Where the F have you been?

It’s been a long while (possibly the biggest gap since the launch of this blog..) since my last post – over a month.

This is unprecedented for me, and I’ve had four or five emails (thanks!) asking me why. I’ve always dodged around with an answer, not because I was trying to avoid some horrific truth but because until the last couple of days I simply haven’t had the brain time to devote to the reasons.

The first part of the answer to “Mike, where the F have you been?” is this: I’ve been busy keeping balls in the air: another presentation (What does Web 2.0 DO for us?) which I delivered to a roomful at Online Information 2008 on 4th Dec…the beginning stages writing a module for the new Digital Heritage MA/MSc at Leicester University – an opportunity which I’m hugely excited about, and not a little bit scared too…continuing work on three side-projects, none of which I can talk about just yet…development and writing for a corporate blog for internal comms…a desktop notification app…not to mention the hectic craziness of helping look after a 2-boy young family. Etcetefuckinra.

All of which is terribly boring, TBH, because if there’s one thing we all know about each other it is this: we’re all much too busy. In fact a corporate stat somewhere a while ago said that everyone believes themselves to be busier than 90% of everyone else. This is, of course, also true for me.

This leads to the second part of the answer: I’ve felt for a long time that the landscape of blogging has been changing considerably, particularly with lifestreaming now a part of our daily diet. I’ve blogged about noise on various occasions, and I’ve also noticed a huge shift in my own reading habits – a shift which has an obvious effect on my writing habits, too. I’m less interested in “blog post as news”, instead preferring longer, deeper, better written pieces like the beautifully-crafted Business Requirements Are Bullshit. I’m me – you’re you – but the important thing for me is that I write in a way which complements the medium and as much as possible brings some kind of value to those of you who have given up some of your valuable time to read what I have to say.

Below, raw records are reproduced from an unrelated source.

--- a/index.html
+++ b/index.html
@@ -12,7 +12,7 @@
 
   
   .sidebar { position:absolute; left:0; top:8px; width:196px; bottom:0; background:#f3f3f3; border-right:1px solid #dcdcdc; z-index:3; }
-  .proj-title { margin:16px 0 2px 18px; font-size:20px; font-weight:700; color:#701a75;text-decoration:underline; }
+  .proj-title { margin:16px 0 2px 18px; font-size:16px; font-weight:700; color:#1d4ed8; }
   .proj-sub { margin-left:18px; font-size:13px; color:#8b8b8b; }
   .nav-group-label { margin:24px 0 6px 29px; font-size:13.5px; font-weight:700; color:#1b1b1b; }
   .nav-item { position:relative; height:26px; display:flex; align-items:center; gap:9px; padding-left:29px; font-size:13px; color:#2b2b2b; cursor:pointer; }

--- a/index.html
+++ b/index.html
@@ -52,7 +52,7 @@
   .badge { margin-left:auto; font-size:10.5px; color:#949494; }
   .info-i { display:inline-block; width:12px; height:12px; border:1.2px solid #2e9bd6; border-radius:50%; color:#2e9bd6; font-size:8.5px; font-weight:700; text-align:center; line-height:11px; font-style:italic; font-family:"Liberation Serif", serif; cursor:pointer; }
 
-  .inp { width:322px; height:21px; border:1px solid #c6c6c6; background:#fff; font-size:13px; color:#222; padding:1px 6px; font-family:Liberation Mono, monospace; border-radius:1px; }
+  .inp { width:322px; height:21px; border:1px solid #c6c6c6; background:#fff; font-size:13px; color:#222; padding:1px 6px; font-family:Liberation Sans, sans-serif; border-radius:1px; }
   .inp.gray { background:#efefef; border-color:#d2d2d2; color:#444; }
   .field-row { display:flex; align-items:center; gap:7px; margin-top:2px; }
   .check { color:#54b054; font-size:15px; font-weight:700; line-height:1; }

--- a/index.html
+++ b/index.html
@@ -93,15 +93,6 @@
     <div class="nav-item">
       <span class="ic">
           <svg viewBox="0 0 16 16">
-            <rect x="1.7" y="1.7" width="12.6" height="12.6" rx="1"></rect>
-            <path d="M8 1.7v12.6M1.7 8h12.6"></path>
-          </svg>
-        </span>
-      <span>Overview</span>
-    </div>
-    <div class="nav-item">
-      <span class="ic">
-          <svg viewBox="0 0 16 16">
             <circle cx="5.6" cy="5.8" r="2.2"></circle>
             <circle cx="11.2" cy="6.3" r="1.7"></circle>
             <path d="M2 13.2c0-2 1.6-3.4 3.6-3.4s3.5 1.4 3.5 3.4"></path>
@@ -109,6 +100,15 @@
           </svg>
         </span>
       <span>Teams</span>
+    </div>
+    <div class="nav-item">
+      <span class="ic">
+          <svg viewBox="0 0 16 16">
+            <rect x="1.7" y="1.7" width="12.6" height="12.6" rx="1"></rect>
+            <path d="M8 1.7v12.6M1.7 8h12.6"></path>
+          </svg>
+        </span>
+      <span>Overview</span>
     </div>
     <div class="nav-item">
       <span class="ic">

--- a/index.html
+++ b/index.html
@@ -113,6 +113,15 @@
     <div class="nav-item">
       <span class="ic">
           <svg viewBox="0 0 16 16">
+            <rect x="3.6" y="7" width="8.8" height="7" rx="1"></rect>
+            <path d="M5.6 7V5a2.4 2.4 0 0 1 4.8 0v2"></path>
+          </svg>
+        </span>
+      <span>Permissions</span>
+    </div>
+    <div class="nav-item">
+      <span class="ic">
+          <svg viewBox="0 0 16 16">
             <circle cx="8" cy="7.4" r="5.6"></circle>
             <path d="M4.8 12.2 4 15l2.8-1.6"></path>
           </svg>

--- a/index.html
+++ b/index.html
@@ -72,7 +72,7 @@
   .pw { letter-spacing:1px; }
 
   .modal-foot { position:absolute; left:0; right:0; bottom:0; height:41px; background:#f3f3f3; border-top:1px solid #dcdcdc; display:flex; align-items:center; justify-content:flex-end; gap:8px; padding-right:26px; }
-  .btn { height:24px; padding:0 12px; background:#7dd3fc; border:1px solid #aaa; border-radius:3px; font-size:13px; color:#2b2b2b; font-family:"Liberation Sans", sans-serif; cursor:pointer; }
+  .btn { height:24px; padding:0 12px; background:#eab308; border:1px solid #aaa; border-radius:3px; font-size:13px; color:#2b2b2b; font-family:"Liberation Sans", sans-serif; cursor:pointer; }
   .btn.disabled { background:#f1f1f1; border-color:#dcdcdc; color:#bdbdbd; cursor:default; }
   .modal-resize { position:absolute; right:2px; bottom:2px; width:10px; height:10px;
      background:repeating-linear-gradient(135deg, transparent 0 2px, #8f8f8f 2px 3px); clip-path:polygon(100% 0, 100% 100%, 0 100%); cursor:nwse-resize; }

This brings me neatly on to the third part which was summed up in a conversation with Brian Kelly and Paul Walk over a post-work pint recently: why the F do we all blog, anyway? We were talking at the time about Paul’s much-commented post on blog awards. Paul is similar to me – and different to Brian – in that the former blogs as a hobby and not as a job. Paul runs his blog under his own name; Brian runs his (albeit not “officially”), under “UKWebFocus”. Brian has a series of blog policies and sticks closely to his particular topics; Paul could write about his washing powder if he so chose. I’ve always been clear (both to my readers and employers) that this isn’t a “work blog” – but it isn’t a “personal” one, either.

I started Electronic Museum as a way of reflecting on technology in the museum space. More than a year on and I’m interested in innovation, in technology ubiquity, in sharing data, in real people, in the value of attention data, in the user as focus. All of these call back to what makes museums unique, in my opinion, and it is in these arenas that I personally feel the battles for online content will be (or are being) fought and won. The point is it isn’t just a conversation about museums any more. And really, it never has been, in this always-on, radically-connected crazy internetwebthing we spend so much time staring at and talking about.

Much as I’ve carved a niche here with museum professionals who seem to value what I have to say, I’m also fascinated by the irony that nowadays it isn’t niche professionals that we need any more. Curators (museum and otherwise) – IMO – aren’t anything at all without the vision to see that what they know needs communicating in new, challenging ways; ways that may well undermine their professionalism purely because the social network they engage with has dug up someone who knows better than them. Content owners need to start to understand that value simply can’t be measured by “visits” when many people are out there having experiences with their content and not within the walled garden of their site. Technologists have got to stop hiding behind PEBCAC and start engaging with the people that are currently alienated by technology.

So what – exactly – am I saying?

I guess it is this: you’ll notice a shift over the coming weeks and months as I write about more of the things I’m doing outside of the museum space: my dabblings with the Arduino, for instance, the various other projects I’m continuously working on, a secretish partnership I’ll be able to talk about in January, and so on. I hope I won’t break the niche I’ve created – I hope that if you are a “museum professional” then you’ll continue to hang out here – I think what I have to say will be interesting, or at least mildly entertaining, whoever you are.